夕学レポート
2006年06月15日
「大地のメッセージを読む」 中沢新一さん
中沢新一さんは甲州の出身です。信州・甲州は八ヶ岳を中心に花開いた東日本の縄文文化の痕跡が色濃く残っている地域だそうです。地表のすぐ近くから縄文土器の破片が出てきたり、小高い丘にある神社が実は古墳の上に立てられていたり、境内の末社の片隅にある石の祠に石棒が祀られていたりするそんな土地柄・風土の影響もあって、幼いころから、大地や習俗に埋め込まれた僅かな残滓から、縄文文化の息づかいを読み解く術を身につけてきたかもしれないと言います。
その中沢さんが、縄文地図を片手に、東京の街に残された縄文の残香を辿る散策の記録が「アースダイバー」という本です。それは期せずして、現代と四千年前の“繋がり”を見つけ出すためイマジネーションの旅のガイドブックになりました。
中沢さんは「東京は坂と谷でできた街だ」と言います。坂の上の台地には、お洒落なレストランやブティック、瀟洒な邸宅が並びます。ところが台地から下る坂道や谷間には60年代の風情を残す庶民の暮らしが隣接しています。地層的には、坂の上の台地は洪積台地に、谷間は沖積低地に重なり、縄文海進期には海と陸地に隔てられていたとのこと。縄文時代の東京地図をみると、この町が、まるで脳内写真のように海と陸が複雑に入り組んだフィヨルド状の地形で、あったことがよくわかります。
海と陸の境界域、特に台地が海に張り出し岬の部分は、古代人にとっては母なる海を臨む重要な宗教的スポットで遺跡や古墳・埋葬地が作られた場所でした。東京でいえば、上野、本郷・湯島、芝・三田などがその場所にあたるそうです。そして、不思議なことに古代の聖なる地には、近世になってから寛永寺や湯島聖堂、増上寺といった大寺社が建てられ、近代以降には、東大や慶應、東京タワーなどのシンボリックな施設や建造物が造られました。一方で聖地の近く、海に入り込む坂道には、遊郭からラブホテル街へと系譜を継ぐ風俗世界が構成されてきました。
中沢さんは、これらの建物や地域特性は、偶然そこに生まれたものではなく、人類の無意識の精神活動が作用した必然だったと考えているそうです。東京タワーを建てようと考えた人々は、文化人類学的な見地から芝地区を選んだわけではないにしても、本人達も気づかない無意識の力、何千年もの時を経て受け継がれてきた遺伝子的記憶の所産として、縄文の聖地を選んでいたというわけです。

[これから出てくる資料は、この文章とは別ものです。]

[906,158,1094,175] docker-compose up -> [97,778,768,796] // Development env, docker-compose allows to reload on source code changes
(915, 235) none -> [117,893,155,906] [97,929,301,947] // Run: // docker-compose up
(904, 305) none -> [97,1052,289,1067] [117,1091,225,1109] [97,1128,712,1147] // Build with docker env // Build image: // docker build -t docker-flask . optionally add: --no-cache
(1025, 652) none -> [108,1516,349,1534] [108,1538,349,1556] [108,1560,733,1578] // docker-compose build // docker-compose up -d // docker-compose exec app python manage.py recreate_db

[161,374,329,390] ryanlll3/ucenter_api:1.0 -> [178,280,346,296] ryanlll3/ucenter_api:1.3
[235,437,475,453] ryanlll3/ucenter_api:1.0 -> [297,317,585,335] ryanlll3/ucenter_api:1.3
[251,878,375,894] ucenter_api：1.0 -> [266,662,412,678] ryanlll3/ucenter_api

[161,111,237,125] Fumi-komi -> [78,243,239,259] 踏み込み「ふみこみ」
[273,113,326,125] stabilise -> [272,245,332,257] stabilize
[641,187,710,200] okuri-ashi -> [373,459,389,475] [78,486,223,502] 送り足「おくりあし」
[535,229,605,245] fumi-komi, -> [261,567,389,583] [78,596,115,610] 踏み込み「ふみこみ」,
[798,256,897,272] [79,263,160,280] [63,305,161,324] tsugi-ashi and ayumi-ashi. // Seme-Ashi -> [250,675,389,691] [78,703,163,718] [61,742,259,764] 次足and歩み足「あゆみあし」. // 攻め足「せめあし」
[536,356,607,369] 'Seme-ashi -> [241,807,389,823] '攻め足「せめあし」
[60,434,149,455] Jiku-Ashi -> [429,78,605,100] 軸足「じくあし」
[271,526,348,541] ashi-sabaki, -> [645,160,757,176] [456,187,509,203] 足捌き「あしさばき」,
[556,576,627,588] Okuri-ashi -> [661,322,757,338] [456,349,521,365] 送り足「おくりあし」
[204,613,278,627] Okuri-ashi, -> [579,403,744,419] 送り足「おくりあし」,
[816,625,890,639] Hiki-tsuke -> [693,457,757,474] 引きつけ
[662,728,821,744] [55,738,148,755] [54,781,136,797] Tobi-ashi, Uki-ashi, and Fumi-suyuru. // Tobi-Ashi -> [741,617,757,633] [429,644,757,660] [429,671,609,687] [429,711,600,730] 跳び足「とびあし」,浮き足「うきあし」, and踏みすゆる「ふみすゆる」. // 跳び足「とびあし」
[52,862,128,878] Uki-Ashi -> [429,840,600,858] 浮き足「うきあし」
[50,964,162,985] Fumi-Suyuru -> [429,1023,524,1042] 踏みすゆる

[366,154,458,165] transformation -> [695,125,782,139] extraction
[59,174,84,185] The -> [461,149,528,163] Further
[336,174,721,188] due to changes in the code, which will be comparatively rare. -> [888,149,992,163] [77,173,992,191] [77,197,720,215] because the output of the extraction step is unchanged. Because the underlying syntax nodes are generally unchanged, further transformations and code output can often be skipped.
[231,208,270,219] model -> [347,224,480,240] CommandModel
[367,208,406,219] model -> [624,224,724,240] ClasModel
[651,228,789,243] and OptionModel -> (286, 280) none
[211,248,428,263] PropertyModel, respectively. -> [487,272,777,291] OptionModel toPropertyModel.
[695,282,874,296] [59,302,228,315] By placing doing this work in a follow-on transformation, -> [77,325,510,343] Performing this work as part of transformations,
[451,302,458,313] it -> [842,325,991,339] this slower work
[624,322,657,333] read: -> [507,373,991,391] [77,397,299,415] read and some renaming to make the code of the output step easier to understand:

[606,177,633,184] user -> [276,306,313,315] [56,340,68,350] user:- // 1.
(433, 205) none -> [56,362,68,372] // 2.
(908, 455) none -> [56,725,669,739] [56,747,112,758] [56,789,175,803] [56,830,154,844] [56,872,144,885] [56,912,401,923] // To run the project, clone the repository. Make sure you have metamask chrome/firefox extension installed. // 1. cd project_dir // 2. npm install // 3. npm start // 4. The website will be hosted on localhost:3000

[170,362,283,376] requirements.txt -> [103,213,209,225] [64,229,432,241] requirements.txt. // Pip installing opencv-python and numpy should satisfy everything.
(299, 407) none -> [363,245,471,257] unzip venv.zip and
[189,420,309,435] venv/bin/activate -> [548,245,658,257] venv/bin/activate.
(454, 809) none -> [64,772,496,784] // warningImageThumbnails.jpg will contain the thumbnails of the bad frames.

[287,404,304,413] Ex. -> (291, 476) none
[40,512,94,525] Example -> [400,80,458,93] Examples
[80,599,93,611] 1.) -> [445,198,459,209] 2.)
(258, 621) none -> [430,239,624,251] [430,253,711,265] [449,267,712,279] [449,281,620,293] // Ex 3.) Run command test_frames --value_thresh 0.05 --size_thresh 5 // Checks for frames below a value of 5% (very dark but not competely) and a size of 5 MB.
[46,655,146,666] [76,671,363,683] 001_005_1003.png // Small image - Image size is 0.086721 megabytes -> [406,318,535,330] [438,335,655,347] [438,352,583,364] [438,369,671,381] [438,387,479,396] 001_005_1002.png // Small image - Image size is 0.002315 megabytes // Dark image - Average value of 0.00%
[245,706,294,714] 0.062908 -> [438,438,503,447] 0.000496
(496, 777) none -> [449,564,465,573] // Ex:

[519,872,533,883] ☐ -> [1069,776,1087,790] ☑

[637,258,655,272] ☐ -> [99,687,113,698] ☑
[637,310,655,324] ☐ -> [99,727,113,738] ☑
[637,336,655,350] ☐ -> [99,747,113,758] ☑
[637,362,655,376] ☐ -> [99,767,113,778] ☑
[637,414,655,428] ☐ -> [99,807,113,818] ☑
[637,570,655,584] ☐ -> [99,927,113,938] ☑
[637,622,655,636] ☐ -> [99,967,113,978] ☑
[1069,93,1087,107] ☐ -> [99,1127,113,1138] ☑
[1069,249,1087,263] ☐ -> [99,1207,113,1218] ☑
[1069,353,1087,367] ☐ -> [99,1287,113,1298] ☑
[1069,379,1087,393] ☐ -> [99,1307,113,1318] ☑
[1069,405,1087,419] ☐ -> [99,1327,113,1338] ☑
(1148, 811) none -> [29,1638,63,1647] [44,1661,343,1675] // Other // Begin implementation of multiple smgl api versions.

中沢さんは、ゴジラやモスラといった怪獣映画の状況設定にも、無意識の力の働きを感じるそうです。南洋の島で生まれたゴジラが東京上陸を目指す物語設定も、モスラが東京タワーに繭をかけるシーンも、縄文の精神構造に原形が存在すると見ています。
かつて、南の島から海を渡って日本列島にたどり着いた我らが祖先が、陸地の突端に設けられた聖地から海の彼方を見つめ、そこに魂の源郷があると信じた聖なる意識は、数千年の時を経て、私たち子孫の深層心理にしっかりと根を張り、無意識の力を作用しているのかもしれません。
ともすれば無機質な未来都市の代表選手として語られることが多い東京ですが、実は人間の野生的な精神世界をしっかり受け継いだ、血の臭いに満ちた人間的な街といえるのかもしれません。
中沢さんが現在取り組んでいるのは「大阪アースダイバー」だそうです。こちらは見方によっては、東京以上にディープな旅だとか。乞うご期待です。